(Structured diff data)
■ ■ ■ ■

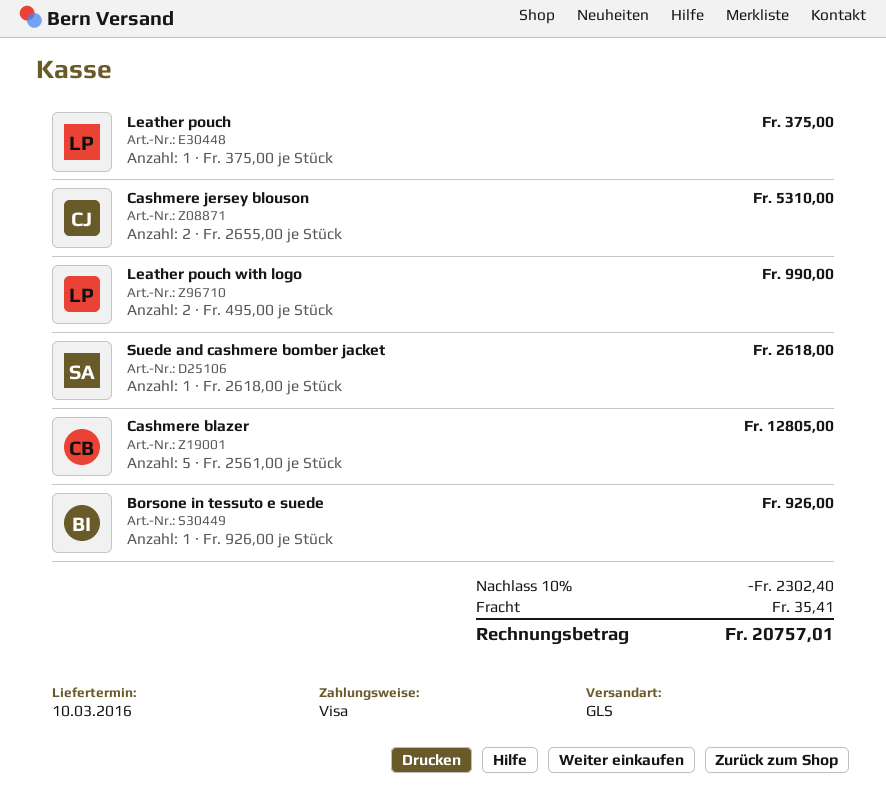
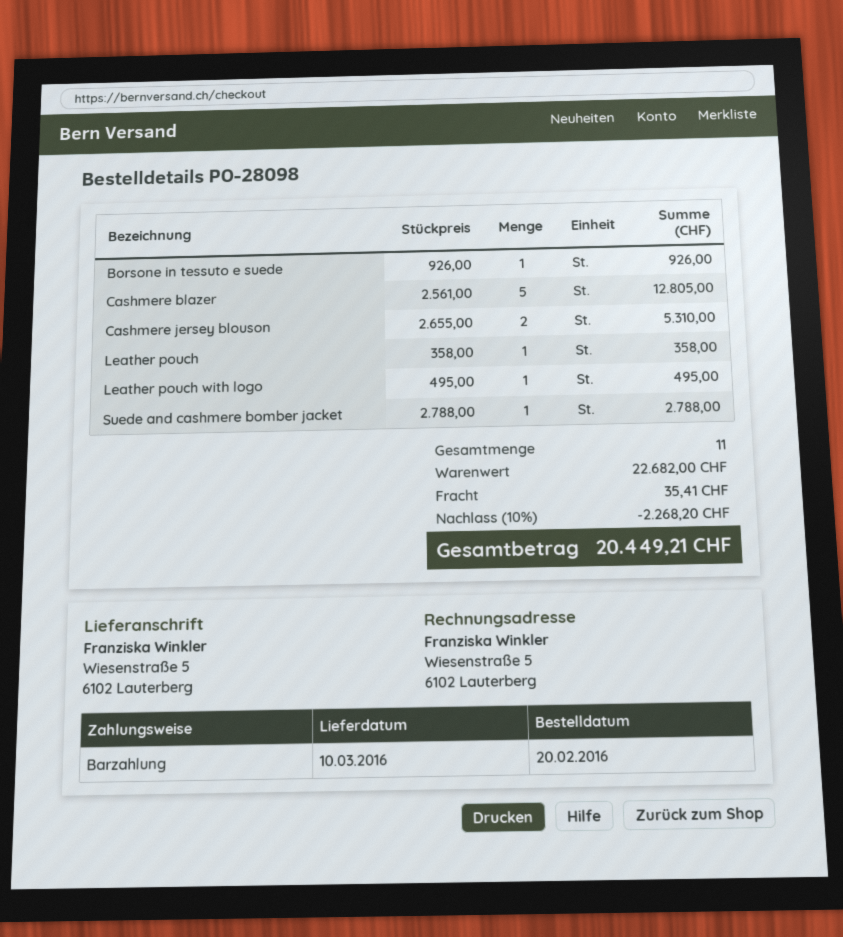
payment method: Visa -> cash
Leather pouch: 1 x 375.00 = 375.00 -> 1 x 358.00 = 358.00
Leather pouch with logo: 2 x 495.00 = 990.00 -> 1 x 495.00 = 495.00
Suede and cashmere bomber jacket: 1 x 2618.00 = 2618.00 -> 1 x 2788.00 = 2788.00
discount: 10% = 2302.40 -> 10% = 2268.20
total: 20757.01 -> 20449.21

■ ■ ■ ■

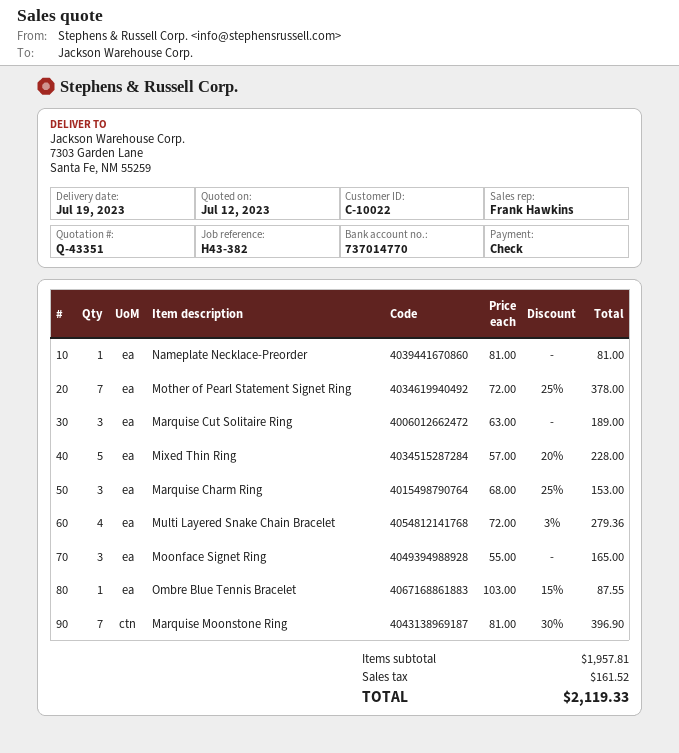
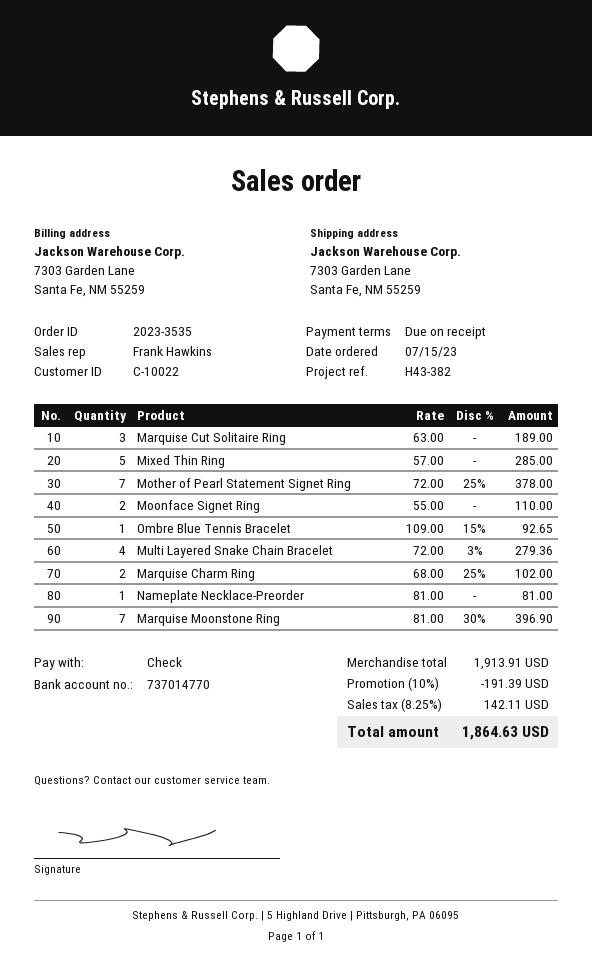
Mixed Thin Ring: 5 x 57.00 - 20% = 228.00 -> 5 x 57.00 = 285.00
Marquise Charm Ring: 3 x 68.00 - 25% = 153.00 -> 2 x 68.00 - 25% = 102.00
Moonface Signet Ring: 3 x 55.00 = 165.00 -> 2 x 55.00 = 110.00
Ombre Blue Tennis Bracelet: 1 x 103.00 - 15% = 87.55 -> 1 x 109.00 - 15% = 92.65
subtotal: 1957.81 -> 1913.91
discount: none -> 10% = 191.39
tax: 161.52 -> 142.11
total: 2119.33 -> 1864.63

■ ■ ■ ■

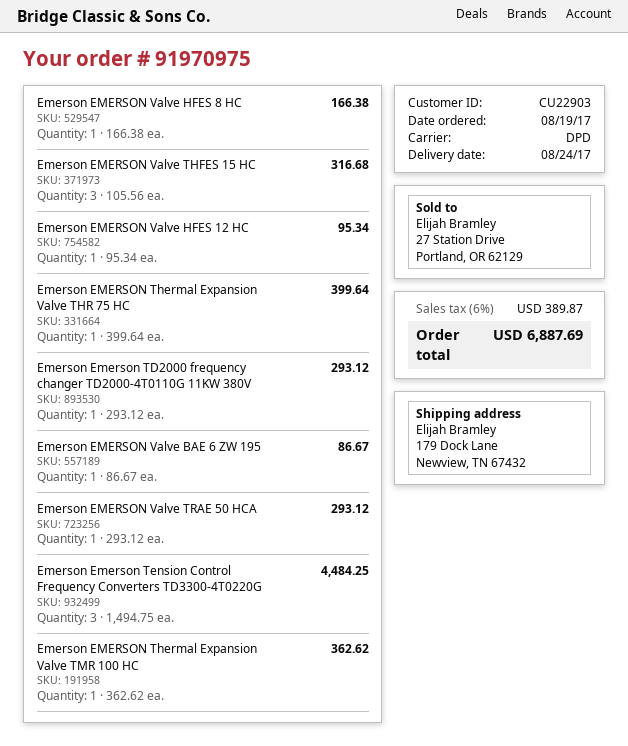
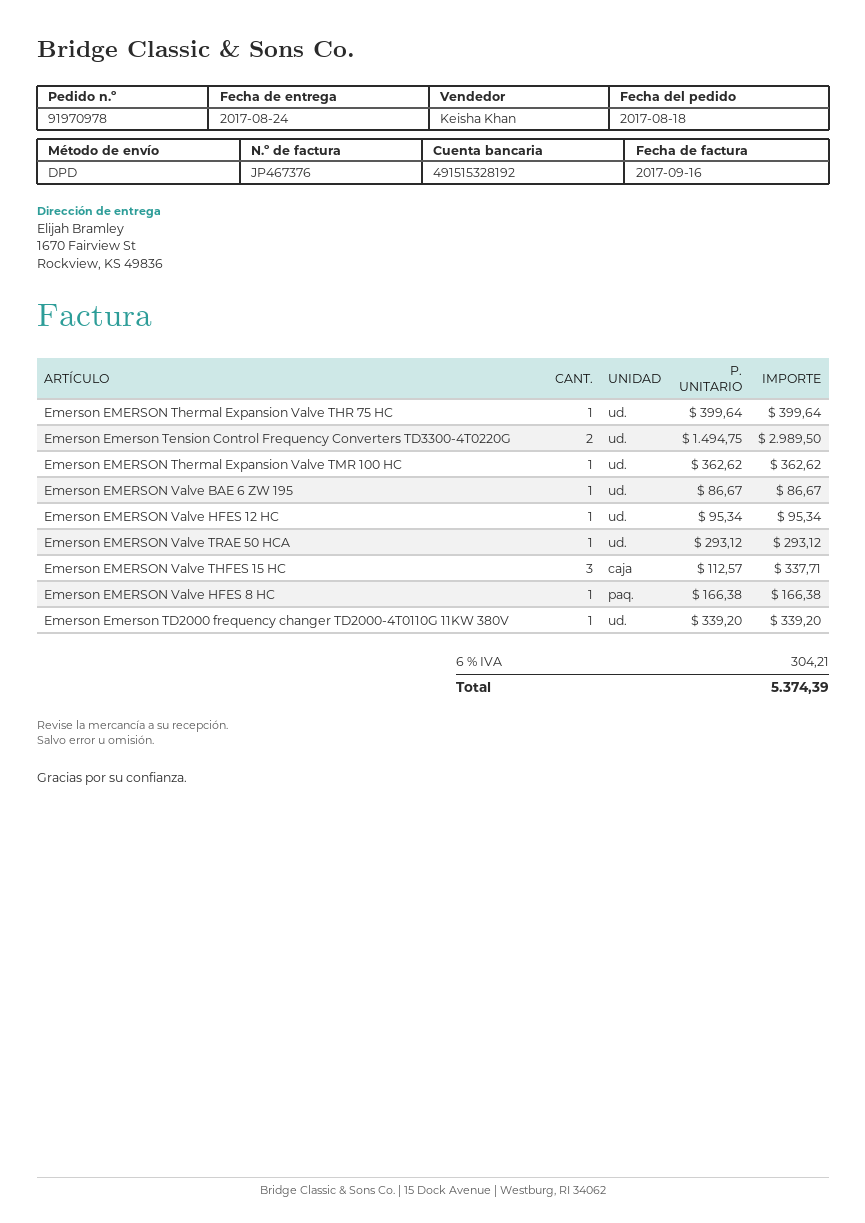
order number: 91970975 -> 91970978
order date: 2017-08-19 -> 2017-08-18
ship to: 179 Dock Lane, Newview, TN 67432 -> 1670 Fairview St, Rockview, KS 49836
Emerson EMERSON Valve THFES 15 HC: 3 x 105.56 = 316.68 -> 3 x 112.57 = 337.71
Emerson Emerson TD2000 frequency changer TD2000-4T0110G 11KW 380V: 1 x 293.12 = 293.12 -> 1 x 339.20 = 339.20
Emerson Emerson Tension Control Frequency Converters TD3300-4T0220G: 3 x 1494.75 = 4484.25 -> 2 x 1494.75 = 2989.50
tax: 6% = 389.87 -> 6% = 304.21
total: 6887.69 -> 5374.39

■ ■ ■ ■

▶ Aim of the task: Filter the entries above and copy only the lines that hold "Leather".

▶ Solution to this problem:
Leather pouch: 1 x 375.00 = 375.00 -> 1 x 358.00 = 358.00
Leather pouch with logo: 2 x 495.00 = 990.00 -> 1 x 495.00 = 495.00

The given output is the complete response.